I use OpenNMS for performance availability monitoring. It's ability to auto-discover and support all the different classes of device & host in my environment is impressive. Out of the box; over 90% of our hardware is supported without additional configurations.

It uses the agent-less paradigm: In my experience, agent-based systems just don't scale in a large environment - they become too hard to maintain and upgrade and licensing costs can get ridiculous. In my experience, few agent-based platforms have agents for my switches, firewalls, SAN, load balancers, etc...

OpenNMS has many different ways of collecting data and that makes it extremely powerful.

Of particular note: it has a native JMX client for data collection: We manage and monitor over 300 Hotspot JVM's. While there are many products designed to manage and monitor a JVM, none, in my experience, give us the ability to customize the collections to suit our environment better. We only monitor the parts of the JVM that we need to and leave the rest. With JVM monitoring-type products it's pretty much all or nothing and 'all' can mean a lot of different things including the all-too-common phrase: "we don’t support that service on a non-standard port". Phooey -- OpenNMS does -- just tell it what port to look for the service on.

We also need to monitor 1000+ websites - and not just simple websites, but Web2.0 applications. The monitoring needs to include logins to verify the functionality of the application beyond the login screen. OpenNMS provides a simple mechanism for this type of monitoring, and having all my monitoring within a single system that has an SLA manager gives me a much more holistic overview of our operational environment.

Alerting Escelation paths - it's easy to define the logic of an escalation of an outage or alert and to match the escalation paths with an on-call rotation schedule.

Reporting - Being able to report on the metrics and availability data collected is critical to the over-all effectiveness of a monitoring solution. Too many tools lack this feature, but it is critical for things like capacity planning, Quality Control, troubleshooting and performance envelop testing and mapping.

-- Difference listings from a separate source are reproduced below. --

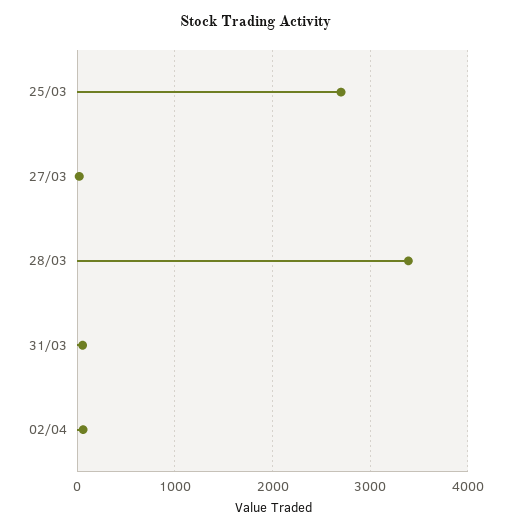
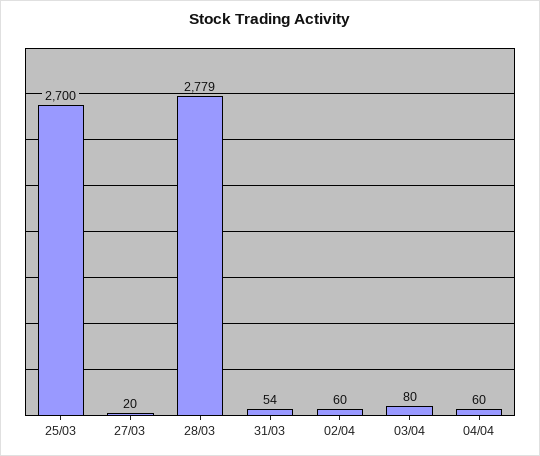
28/03: 3400 -> 2779
03/04: none -> 80
04/04: none -> 60

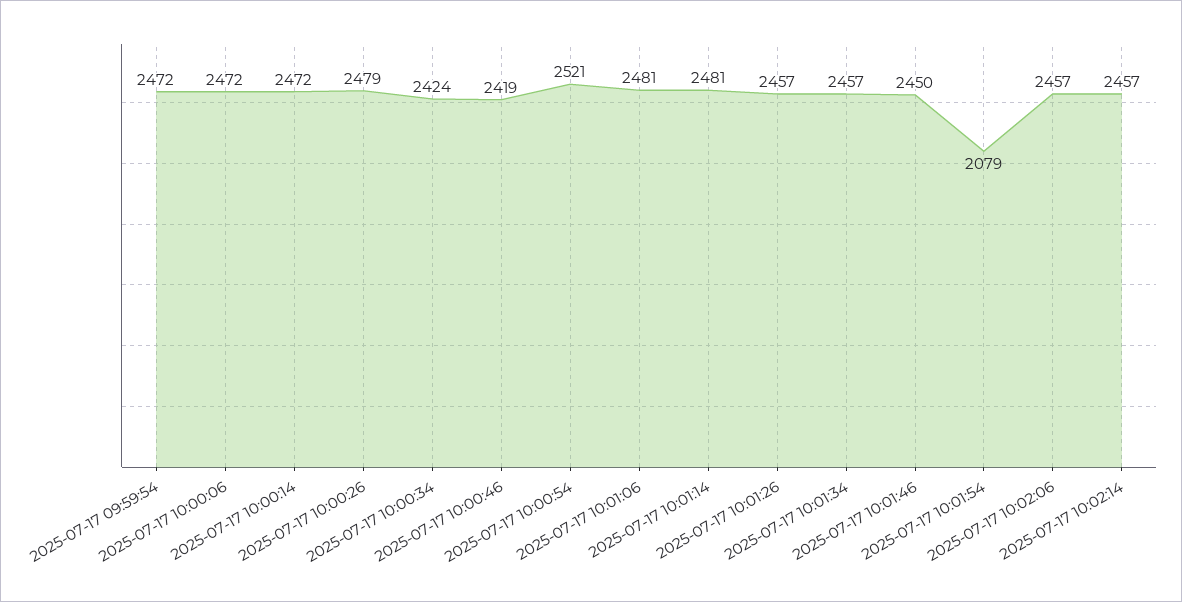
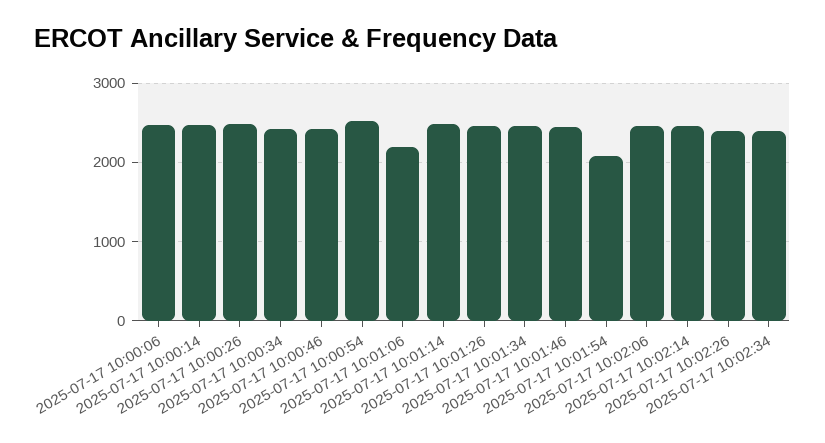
2025-07-17 09:59:54: 2472 -> none
2025-07-17 10:01:06: 2481 -> 2200
2025-07-17 10:02:26: none -> 2400
2025-07-17 10:02:34: none -> 2400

Customizable reports: customizable reporting is invaluable as it give one the ability to present metrics, visually, and in compelling ways. For example:

In a single server report, I can show, CPU metrics, RAM Metrics. JVM metrics, Network Metrics etc... and get a complete view of this server's activity profile.

In a cluster performance report, I can show CPU, JVM and network metrics for each cluster member side-by-side, allowing for a very fast way to assess load distribution, performance trends and trouble-spots.

Extensible:

In every environment I've ever worked in, there are custom metrics that do not feed into a commercial products monitoring schemes. This data is often not visible or presentable to said products.

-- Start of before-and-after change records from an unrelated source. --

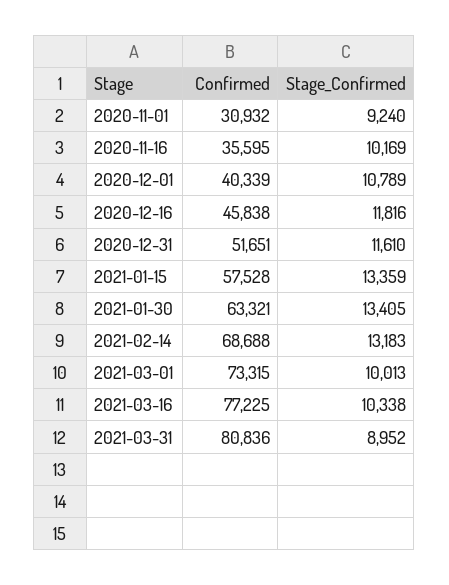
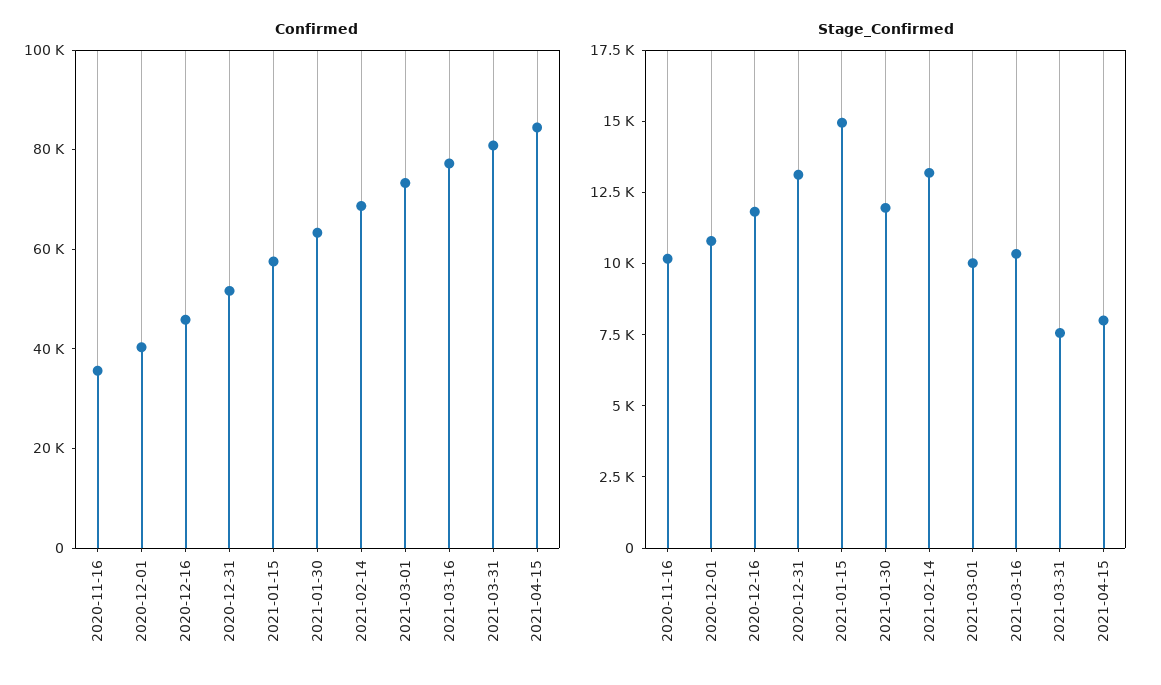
Confirmed, 2020-11-01: 30932 -> none
Stage_Confirmed, 2020-11-01: 9240 -> none
Stage_Confirmed, 2020-12-31: 11610 -> 13000
Stage_Confirmed, 2021-01-15: 13359 -> 15000
Stage_Confirmed, 2021-01-30: 13405 -> 12000
Stage_Confirmed, 2021-03-31: 8952 -> 7500
Confirmed, 2021-04-15: none -> 85000
Stage_Confirmed, 2021-04-15: none -> 8000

Well, years ago I got tired of this dilemma. As most of my clients used Linux, which uses net-snmp almost exclusively as the SNMP agent, I wrote a python script that can present any metric through the local snmp agent using custom OID tree (see man 5 snmpd.conf: pass_persist). Then I configured OpenNMS to collect these custom OIDs (no need to write an ugly MIB defintion - yuck) and voila - they're graphed out in my weekly reports along with the standard metrics that came pre-configured to be collected.

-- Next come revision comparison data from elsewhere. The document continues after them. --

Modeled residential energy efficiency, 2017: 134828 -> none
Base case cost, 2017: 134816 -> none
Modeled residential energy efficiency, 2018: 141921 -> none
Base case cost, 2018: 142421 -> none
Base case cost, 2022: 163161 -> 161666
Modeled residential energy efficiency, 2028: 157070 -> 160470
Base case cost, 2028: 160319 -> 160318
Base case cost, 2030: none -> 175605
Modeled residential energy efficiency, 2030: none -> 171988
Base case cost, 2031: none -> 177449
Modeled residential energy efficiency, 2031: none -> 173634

I've never used any commercial product that was able to accommodate so many different customizations and custom data collections policies nearly so well. I have replaced several commercial products with OpenNMS installations 7 separate times in my career.

In summary: OpenNMS is, hands-down, one of the best network monitoring packages I've ever used. I swear by it, I depend on it for my sanity. You should too!

- Steve Hillier, Halogen Software, Canada